Bulgaria’s Interior Ministry: 126 arrested during ‘national uprising’ protests

Written by on September 3, 2020 in Bulgaria - Comments Off on Bulgaria’s Interior Ministry: 126 arrested during ‘national uprising’ protests

A total of 126 people were taken into custody by police on September 2, the “grand national uprising” day against Bulgaria’s government and Prosecutor-General, according to a statement in Parliament by Interior Minister Hristo Terziyski.

The day saw confrontations between police and participants in the protests, which drew several thousand people to the centre of Sofia as Bulgaria’s Parliament held its first sitting of the 2020 autumn session.

In the early hours of September 3, police removed the protesters’ tent camps that for weeks had been blocking traffic at Eagle Bridge (Orlov Most) and in front of Sofia University.

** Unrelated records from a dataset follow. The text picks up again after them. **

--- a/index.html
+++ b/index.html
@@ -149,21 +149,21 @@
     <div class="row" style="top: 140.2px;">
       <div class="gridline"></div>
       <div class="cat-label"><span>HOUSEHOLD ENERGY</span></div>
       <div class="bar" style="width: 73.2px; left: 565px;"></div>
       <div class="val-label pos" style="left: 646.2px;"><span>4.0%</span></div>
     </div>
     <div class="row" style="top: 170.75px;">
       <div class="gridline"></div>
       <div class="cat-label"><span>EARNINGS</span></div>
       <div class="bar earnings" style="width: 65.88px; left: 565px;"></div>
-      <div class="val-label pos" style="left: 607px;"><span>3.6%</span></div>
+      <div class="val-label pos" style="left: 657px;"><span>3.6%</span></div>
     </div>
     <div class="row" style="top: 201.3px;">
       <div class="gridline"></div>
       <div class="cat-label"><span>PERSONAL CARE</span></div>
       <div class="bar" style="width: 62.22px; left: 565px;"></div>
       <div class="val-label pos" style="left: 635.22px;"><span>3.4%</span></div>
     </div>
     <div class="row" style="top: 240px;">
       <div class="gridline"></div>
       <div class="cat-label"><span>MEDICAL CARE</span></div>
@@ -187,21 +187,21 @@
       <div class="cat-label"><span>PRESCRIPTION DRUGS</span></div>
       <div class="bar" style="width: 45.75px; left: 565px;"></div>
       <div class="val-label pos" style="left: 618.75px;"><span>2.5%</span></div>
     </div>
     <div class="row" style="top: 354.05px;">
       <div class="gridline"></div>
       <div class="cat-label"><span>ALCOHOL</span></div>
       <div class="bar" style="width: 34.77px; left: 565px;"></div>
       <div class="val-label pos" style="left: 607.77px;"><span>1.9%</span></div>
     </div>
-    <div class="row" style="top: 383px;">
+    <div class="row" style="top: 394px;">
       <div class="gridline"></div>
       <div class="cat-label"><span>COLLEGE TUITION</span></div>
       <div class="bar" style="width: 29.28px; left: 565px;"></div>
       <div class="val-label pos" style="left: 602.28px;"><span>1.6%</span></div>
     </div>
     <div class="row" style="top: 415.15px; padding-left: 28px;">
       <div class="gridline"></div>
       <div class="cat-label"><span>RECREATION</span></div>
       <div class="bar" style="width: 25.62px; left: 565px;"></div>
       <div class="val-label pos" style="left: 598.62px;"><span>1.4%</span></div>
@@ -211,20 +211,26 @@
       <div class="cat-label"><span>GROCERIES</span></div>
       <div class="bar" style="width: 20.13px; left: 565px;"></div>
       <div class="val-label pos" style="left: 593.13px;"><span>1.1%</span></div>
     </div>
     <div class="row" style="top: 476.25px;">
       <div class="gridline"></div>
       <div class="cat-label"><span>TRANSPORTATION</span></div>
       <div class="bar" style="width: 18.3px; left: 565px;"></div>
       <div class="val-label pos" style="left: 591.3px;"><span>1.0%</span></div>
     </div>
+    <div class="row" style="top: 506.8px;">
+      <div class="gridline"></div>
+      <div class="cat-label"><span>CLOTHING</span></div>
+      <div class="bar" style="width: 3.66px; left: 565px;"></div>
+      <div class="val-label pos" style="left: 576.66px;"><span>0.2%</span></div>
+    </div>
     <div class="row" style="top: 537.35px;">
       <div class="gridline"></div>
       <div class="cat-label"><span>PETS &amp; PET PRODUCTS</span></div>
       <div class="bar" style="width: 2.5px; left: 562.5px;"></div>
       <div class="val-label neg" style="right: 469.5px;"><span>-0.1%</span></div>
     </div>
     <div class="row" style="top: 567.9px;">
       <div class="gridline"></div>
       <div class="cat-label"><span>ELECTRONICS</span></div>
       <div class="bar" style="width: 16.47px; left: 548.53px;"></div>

Cleaning companies cleared away debris left behind from the previous day’s protest, including broken bottles, stones, tomatoes and remnants of fireworks. Steam jets were used to clean traces of eggs on the walls of Parliament.

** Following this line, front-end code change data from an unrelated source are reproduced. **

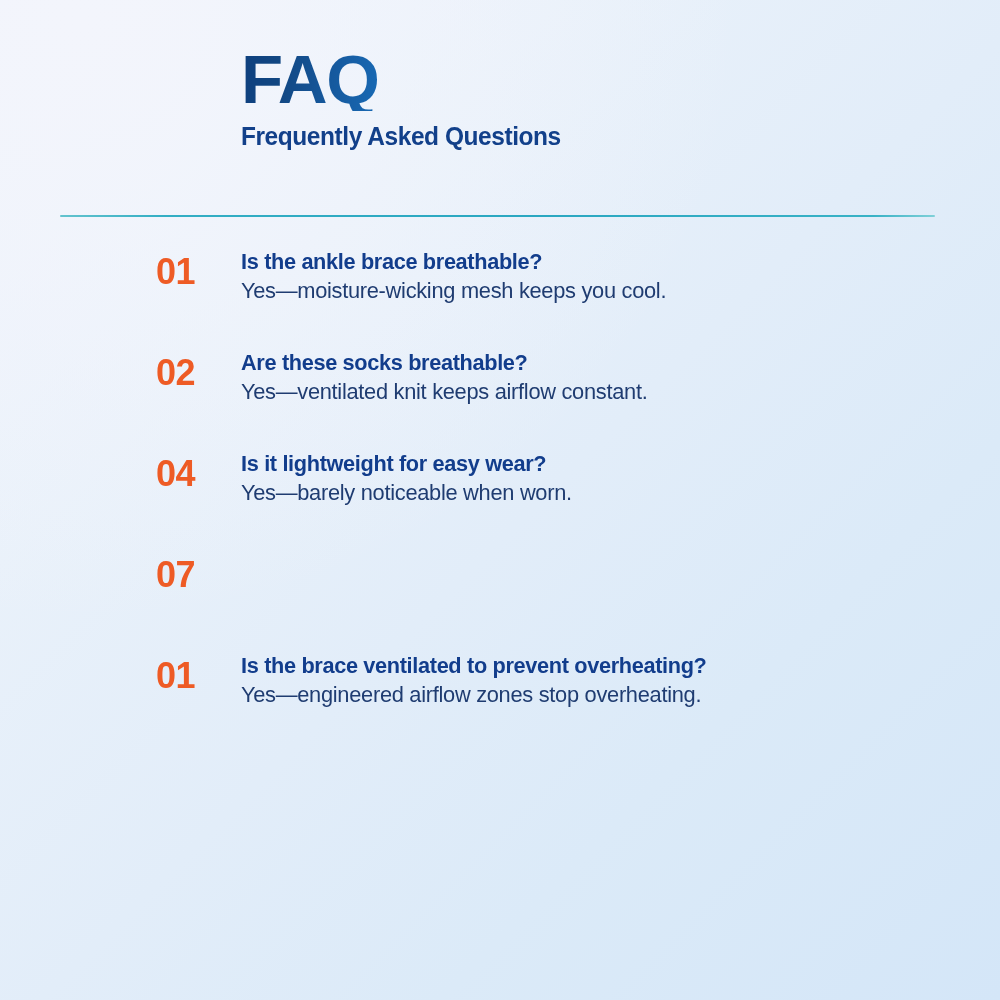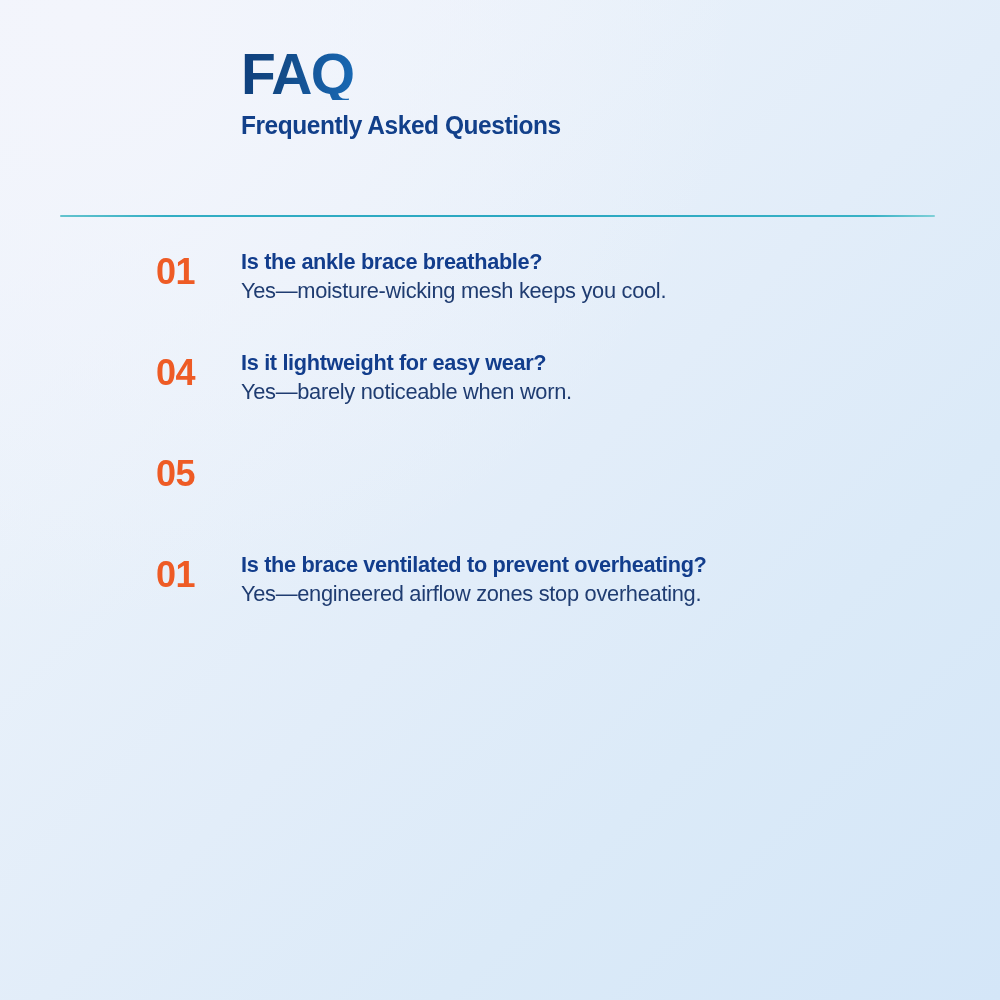--- a/index.html
+++ b/index.html
@@ -20,21 +20,21 @@
 
   
   #faq-header {
     position: absolute;
     left: 241px;
     top: 48px;
   }
 
   #faq-title {
     font-family: "Liberation Sans", sans-serif;
-    font-size: 57px;
+    font-size: 69px;
     font-weight: bold;
     letter-spacing: -1.5px;
     line-height: 0.92;
     background: linear-gradient(95deg, #0E3F7E 0%, #124782 28%, #15579B 62%, #1869B4 100%);
     -webkit-background-clip: text;
     background-clip: text;
     color: transparent;
     -webkit-text-fill-color: transparent;
     display: inline-block;
   }
@@ -128,28 +128,35 @@
 
 <div id="faq-list">
     <div class="faq-item">
       <div class="faq-num">01</div>
       <div class="faq-text">
         <div class="faq-q">Is the ankle brace breathable?</div>
         <div class="faq-a">Yes—moisture-wicking mesh keeps you cool.</div>
       </div>
     </div>
     <div class="faq-item">
+      <div class="faq-num">02</div>
+      <div class="faq-text">
+        <div class="faq-q">Are these socks breathable?</div>
+        <div class="faq-a">Yes—ventilated knit keeps airflow constant.</div>
+      </div>
+    </div>
+    <div class="faq-item">
       <div class="faq-num">04</div>
       <div class="faq-text">
         <div class="faq-q">Is it lightweight for easy wear?</div>
         <div class="faq-a">Yes—barely noticeable when worn.</div>
       </div>
     </div>
     <div class="faq-item">
-      <div class="faq-num">05</div>
+      <div class="faq-num">07</div>
     </div>
     <div class="faq-item">
       <div class="faq-num">01</div>
       <div class="faq-text">
         <div class="faq-q">Is the brace ventilated to prevent overheating?</div>
         <div class="faq-a">Yes—engineered airflow zones stop overheating.</div>
       </div>
     </div>
   </div>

The tent camp set up by the women from the “The System Is Killing Us” movement remains in front of Parliament, but has been moved so as not to obstruct traffic in the vicinity of Dondukov Boulevard.

Police prevented protesters from getting near to the access point for MPs to Parliament.

The clashes that had taken place on the morning of September 2 resumed in the night, with cobblestones among the objects thrown at police.

At about 11pm, a water cannon was brought to the scene, but it was not used. Members of the media were among those teargassed during the confrontations.

Speaking in Parliament on September 3, the 57th day of the anti-government protests in Bulgaria, Terziyski, said that tensions had risen at about 9am the day before as some of the protesters threw numerous objects at police. He alleged that pepper spray had been used against police.

He said that objects thrown at police included chairs, stones, bottles, benches, scooters, bicycles, road signs and flags.

Terziyski said that the decision to remove the tent camps had been taken because video evidence had shown that “dangerous objects” were stored in them.

He said that of the 126 people arrested on September 2, a total of 62 had police records. Thirty-five had registered addresses outside Sofia.

Sixteen fast-track criminal proceedings had been instituted, 12 for hooliganism, one for injuring a police officer and four for damage to property.

Eighty police had been injured, Terziyski said. Injuries included fractured limbs and chemical burns from pyrotechnics and gas.